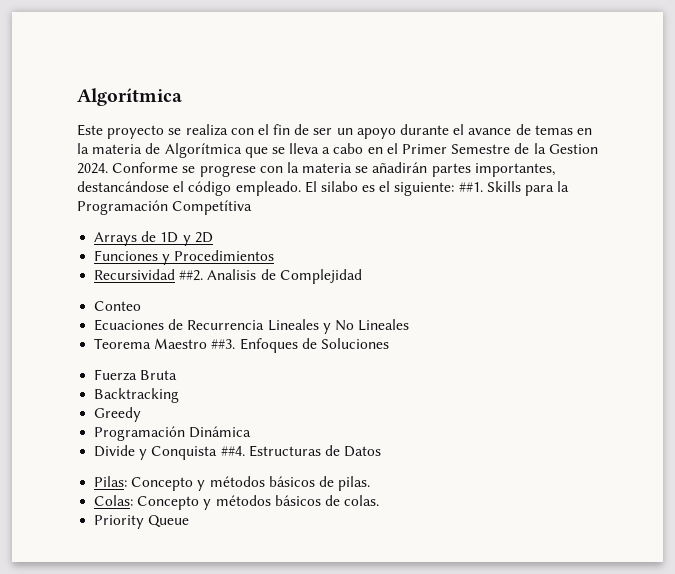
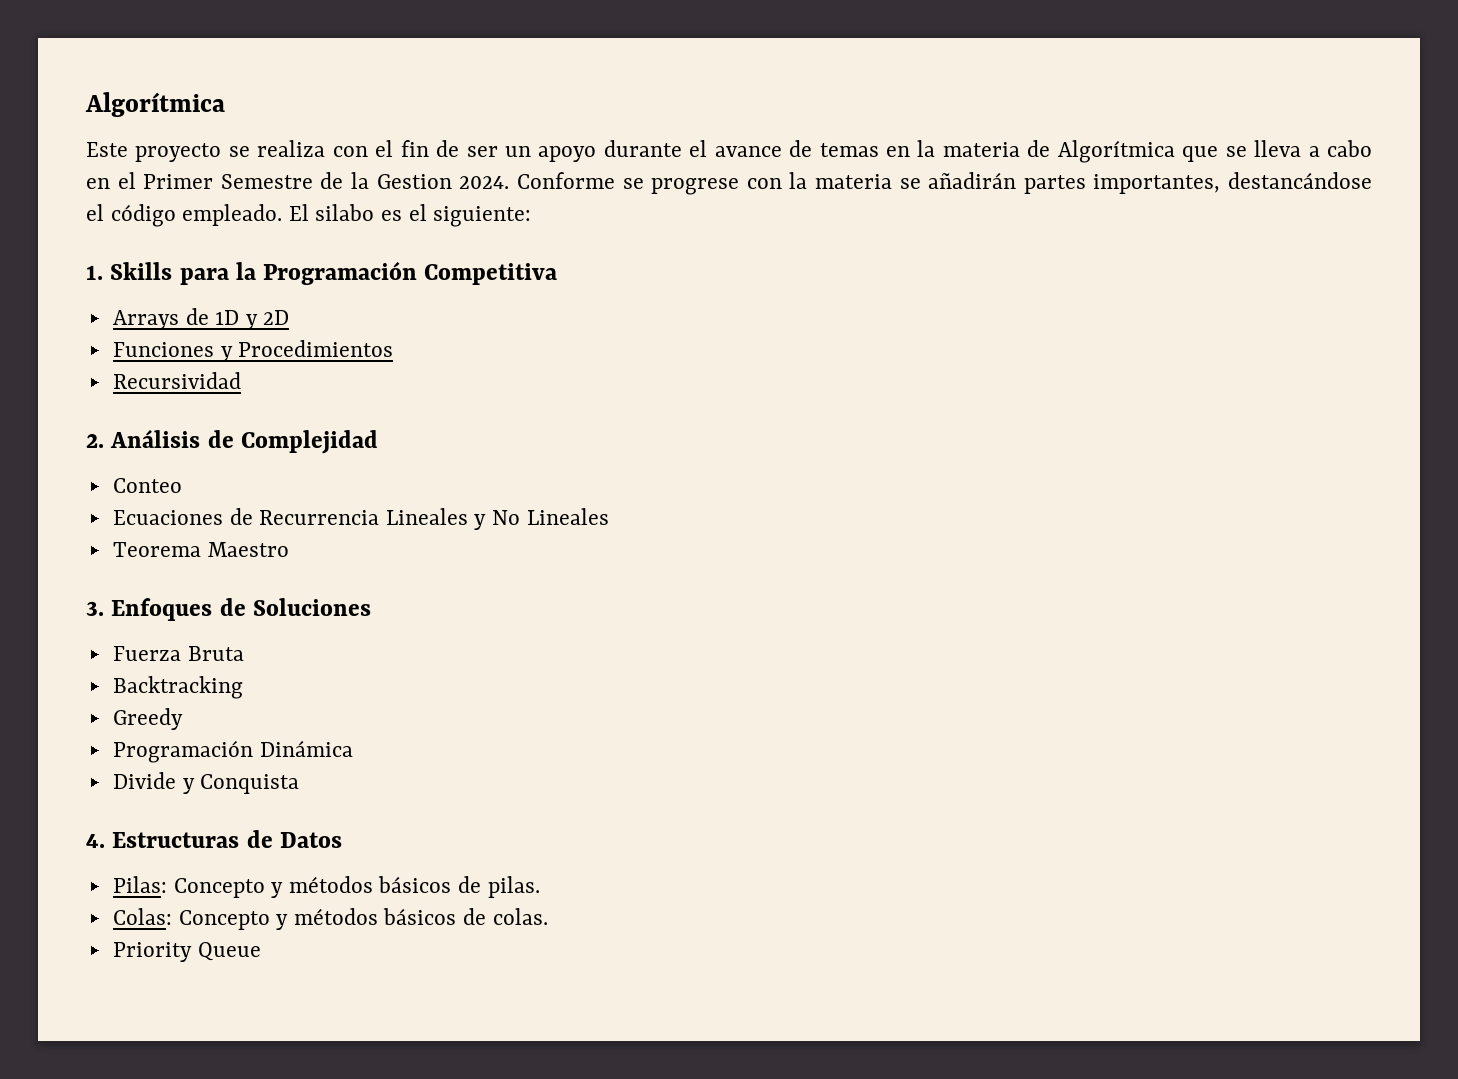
- El silabo es el siguiente: ##1. Skills para la Programación Competítiva
+ El silabo es el siguiente:
+ 1. Skills para la Programación Competitiva
- Recursividad ##2. Analisis de Complejidad
+ Recursividad
+ 2. Análisis de Complejidad
- Teorema Maestro ##3. Enfoques de Soluciones
+ Teorema Maestro
+ 3. Enfoques de Soluciones
- Divide y Conquista ##4. Estructuras de Datos
+ Divide y Conquista
+ 4. Estructuras de Datos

ACTIVITY >> Copy every line above exactly, leaving no picture in the copy.

ANSWER >>
- El silabo es el siguiente: ##1. Skills para la Programación Competítiva
+ El silabo es el siguiente:
+ 1. Skills para la Programación Competitiva
- Recursividad ##2. Analisis de Complejidad
+ Recursividad
+ 2. Análisis de Complejidad
- Teorema Maestro ##3. Enfoques de Soluciones
+ Teorema Maestro
+ 3. Enfoques de Soluciones
- Divide y Conquista ##4. Estructuras de Datos
+ Divide y Conquista
+ 4. Estructuras de Datos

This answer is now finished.